Después, mirando la geografía global, constatamos que los brotes de violencia hierven en prácticamente todo el mundo.

Algunas son guerras espantosas como en Siria. Otros son conflictos añejos de intolerancia agresiva como en las relaciones Israel-Palestina. Países árabes se desangran sin esperanza cercana. África no termina de apagar una guerra cuando comienza otra. Las naciones vecinas de Rusia la miran con recelo. Europa añora políticas represivas frente a la marea humana que busca desesperada un refugio allí. Estados Unidos inaugura un estilo prepotente y amenazador. El narcotráfico en América Latina deja un imparable reguero de sangre. Centro América, y su trágico triángulo norte, aparece entre las regiones de mayor índice global de violencia.

Hay suficientes elementos como para descorazonarse. La utopía de una convivencia pacífica y solidaria se estrella ante la realidad egoísta y cruel. ¿Quién es el ingenuo que aún cree en la paz universal?

Nosotros los cristianos reafirmamos con terquedad evangélica que la paz es posible. Que la propuesta de las bienaventuranzas de Jesús son un reto exigente y no un sueño poético.

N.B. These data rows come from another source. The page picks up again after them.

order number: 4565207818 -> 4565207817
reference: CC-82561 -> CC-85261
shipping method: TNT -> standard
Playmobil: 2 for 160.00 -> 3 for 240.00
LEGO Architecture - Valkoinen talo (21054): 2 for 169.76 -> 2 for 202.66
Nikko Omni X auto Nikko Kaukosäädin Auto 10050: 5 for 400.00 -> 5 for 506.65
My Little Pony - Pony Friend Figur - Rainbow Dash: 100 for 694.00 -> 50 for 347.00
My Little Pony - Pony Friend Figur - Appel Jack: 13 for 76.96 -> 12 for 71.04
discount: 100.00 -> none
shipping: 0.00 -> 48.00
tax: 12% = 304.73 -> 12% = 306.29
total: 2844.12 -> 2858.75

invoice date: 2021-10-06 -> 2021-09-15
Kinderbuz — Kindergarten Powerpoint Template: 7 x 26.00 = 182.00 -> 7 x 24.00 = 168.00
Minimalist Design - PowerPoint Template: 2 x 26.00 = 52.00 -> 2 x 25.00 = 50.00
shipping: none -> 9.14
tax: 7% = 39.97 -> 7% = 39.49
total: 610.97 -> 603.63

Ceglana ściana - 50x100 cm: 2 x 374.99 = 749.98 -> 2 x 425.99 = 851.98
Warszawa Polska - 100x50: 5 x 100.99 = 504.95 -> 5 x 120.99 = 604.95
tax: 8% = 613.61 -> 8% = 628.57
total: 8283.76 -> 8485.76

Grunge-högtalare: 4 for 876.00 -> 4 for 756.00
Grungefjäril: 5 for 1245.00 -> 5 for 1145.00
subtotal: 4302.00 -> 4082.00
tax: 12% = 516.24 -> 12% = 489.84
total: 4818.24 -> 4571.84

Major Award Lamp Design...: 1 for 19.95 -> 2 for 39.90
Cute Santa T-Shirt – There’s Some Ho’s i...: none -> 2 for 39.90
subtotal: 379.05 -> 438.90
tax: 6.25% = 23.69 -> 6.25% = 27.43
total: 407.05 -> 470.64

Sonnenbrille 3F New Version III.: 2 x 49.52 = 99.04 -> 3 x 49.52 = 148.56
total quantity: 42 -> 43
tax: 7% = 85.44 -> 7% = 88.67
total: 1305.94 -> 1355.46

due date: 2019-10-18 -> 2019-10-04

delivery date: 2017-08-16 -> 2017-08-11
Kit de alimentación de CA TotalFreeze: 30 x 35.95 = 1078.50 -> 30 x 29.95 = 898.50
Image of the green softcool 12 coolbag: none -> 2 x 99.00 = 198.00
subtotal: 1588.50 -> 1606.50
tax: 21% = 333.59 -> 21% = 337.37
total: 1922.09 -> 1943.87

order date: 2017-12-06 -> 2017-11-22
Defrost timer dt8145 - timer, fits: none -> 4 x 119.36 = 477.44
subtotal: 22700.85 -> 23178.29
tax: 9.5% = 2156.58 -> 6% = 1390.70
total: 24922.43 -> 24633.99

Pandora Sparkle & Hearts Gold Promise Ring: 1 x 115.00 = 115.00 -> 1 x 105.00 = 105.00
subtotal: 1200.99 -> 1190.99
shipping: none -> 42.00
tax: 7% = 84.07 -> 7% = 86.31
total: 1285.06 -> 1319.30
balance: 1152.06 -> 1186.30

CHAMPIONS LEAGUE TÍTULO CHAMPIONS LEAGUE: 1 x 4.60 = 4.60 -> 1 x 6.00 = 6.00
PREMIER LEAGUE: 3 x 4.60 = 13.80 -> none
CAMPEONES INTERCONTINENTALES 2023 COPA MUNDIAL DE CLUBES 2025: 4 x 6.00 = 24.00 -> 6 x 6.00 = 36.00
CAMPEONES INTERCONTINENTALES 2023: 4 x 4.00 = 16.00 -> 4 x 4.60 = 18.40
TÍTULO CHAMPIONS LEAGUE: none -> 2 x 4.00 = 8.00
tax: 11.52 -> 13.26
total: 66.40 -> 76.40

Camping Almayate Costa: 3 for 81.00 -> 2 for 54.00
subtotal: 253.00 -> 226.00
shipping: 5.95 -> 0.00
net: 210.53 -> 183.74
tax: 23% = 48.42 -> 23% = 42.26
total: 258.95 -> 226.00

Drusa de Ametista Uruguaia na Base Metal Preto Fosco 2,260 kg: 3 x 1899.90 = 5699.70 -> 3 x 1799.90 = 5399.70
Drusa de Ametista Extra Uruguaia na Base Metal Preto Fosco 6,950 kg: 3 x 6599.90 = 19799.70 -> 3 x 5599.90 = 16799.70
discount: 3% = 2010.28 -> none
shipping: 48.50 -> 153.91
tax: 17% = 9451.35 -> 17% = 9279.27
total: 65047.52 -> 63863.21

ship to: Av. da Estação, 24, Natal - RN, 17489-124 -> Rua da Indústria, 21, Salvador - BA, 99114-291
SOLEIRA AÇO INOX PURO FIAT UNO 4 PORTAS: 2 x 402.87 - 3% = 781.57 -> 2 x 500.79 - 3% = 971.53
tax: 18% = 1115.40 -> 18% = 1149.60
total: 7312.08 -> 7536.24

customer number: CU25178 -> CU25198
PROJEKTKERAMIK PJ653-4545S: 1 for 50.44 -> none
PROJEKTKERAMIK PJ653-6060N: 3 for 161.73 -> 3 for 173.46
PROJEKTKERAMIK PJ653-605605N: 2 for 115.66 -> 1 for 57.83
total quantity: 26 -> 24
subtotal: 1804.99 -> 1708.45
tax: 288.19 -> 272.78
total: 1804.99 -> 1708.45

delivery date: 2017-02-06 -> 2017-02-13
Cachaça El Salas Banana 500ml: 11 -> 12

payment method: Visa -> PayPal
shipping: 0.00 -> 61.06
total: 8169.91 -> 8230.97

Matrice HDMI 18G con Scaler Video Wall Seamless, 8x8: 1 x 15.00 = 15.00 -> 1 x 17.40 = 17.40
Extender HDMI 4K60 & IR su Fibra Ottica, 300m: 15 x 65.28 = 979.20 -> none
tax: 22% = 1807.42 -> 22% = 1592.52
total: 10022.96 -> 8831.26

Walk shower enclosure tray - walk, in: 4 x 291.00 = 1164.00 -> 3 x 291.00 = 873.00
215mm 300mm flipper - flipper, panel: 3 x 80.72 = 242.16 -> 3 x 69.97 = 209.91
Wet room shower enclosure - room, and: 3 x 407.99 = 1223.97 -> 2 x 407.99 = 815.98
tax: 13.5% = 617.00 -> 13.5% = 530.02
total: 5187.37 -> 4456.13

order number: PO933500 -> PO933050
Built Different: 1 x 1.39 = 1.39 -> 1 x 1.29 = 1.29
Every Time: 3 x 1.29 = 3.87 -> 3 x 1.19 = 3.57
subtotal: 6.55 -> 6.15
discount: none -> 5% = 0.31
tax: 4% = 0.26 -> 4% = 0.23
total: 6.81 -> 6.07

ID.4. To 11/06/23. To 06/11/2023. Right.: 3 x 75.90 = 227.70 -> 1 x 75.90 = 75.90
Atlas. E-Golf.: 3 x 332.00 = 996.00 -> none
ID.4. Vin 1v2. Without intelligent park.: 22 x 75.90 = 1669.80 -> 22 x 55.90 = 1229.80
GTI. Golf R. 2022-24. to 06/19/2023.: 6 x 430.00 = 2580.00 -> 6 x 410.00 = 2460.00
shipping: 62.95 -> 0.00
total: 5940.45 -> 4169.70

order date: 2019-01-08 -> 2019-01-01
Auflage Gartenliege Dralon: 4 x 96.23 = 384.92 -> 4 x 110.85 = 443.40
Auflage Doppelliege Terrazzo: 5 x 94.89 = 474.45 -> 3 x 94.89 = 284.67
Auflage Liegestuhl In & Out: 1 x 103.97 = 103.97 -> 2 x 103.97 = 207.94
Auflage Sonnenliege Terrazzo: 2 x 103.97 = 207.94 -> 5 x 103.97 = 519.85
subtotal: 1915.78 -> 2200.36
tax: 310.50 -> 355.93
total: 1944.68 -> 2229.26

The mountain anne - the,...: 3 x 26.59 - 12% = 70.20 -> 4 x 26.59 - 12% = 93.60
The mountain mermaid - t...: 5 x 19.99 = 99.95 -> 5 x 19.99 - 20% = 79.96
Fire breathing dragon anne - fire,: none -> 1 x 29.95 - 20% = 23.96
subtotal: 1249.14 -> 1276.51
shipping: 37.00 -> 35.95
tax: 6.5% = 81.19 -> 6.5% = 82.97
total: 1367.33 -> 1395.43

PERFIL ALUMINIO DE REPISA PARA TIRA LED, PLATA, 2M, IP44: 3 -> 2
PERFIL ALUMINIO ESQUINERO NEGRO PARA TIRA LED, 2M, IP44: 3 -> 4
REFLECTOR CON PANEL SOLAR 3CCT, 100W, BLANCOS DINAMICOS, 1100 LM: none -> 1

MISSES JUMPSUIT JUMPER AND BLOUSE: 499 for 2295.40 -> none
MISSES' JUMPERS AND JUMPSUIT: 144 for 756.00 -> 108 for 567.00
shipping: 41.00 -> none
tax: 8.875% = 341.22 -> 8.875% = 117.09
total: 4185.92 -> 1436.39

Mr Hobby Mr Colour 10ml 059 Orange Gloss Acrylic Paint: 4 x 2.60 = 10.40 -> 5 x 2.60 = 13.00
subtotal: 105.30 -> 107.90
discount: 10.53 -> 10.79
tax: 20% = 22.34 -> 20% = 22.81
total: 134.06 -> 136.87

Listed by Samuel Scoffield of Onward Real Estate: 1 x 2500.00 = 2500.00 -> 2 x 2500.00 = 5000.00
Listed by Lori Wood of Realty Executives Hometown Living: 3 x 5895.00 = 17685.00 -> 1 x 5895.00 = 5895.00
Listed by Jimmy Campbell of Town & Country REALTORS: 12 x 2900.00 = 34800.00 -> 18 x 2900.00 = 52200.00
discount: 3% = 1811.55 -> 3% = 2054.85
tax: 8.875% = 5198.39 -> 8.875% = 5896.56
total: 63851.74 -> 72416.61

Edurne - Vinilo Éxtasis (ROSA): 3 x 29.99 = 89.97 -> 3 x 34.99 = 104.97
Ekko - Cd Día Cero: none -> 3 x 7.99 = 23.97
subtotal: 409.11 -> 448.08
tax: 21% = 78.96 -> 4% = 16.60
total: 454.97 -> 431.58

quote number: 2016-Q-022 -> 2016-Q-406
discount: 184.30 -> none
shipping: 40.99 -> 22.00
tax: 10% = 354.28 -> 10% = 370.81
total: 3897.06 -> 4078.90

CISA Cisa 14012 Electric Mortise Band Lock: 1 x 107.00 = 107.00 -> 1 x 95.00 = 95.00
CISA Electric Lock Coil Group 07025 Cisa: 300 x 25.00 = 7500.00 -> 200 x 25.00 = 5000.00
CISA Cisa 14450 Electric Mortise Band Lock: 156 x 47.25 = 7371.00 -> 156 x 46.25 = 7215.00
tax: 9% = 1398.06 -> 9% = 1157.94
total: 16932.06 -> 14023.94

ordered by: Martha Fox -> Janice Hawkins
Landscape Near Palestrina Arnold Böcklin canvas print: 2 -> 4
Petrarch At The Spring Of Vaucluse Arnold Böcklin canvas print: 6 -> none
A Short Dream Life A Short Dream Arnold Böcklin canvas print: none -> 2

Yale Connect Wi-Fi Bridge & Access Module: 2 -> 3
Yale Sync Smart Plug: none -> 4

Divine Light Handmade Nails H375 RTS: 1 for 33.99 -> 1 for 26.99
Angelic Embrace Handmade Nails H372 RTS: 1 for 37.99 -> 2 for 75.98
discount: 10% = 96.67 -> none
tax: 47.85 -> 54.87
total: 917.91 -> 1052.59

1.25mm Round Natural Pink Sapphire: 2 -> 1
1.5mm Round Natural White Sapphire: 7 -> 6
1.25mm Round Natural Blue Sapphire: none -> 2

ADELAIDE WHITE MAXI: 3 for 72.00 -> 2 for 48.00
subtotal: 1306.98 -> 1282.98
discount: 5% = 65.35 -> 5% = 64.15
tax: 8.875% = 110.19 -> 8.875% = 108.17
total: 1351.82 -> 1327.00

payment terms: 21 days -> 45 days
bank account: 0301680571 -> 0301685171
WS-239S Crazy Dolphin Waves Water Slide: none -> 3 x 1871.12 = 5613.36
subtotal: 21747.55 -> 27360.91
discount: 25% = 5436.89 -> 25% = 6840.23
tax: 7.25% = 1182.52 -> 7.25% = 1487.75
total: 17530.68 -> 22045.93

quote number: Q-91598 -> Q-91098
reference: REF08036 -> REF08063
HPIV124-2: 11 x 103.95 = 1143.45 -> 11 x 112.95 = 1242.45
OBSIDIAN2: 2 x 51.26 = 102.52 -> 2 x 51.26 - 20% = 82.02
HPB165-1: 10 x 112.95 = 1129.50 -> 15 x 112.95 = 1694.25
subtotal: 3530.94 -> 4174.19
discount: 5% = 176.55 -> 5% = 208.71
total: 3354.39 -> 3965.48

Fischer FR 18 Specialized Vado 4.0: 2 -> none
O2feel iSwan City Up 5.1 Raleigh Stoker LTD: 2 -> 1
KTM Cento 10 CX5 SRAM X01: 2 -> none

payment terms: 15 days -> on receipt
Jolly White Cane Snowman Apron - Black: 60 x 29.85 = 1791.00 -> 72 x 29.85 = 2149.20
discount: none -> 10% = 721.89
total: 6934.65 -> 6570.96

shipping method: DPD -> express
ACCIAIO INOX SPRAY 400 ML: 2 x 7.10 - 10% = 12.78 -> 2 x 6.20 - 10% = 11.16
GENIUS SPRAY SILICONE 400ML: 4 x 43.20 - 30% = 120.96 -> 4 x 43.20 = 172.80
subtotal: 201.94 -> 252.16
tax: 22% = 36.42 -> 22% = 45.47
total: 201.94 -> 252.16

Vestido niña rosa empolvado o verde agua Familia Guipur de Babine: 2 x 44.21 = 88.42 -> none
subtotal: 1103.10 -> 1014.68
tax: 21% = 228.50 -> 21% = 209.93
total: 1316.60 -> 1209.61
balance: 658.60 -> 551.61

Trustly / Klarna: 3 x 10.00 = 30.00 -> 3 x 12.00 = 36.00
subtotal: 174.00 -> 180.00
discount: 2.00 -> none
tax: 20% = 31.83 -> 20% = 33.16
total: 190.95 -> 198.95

Construir la paz no es tarea exclusiva de los grandes políticos. Nosotros, los pequeños, los de a pie, podemos (y debemos) asumir la responsabilidad de ser constructores de paz en nuestro revuelto mundo familiar, social, laboral.

Crear relaciones sanas, fomentar la convivencia, ser generadores de comunidad, perdonar sin medida. Todo como una traducción realista del mandamiento básico: Amar al prójimo.

Como educadores, que todos lo somos en diversa medida, debemos estimular en niños y jóvenes el cultivo de la paz. Una cierta dosis de fantasía creadora nos abrirá espacios para convocar a todos a ser artífices de la paz.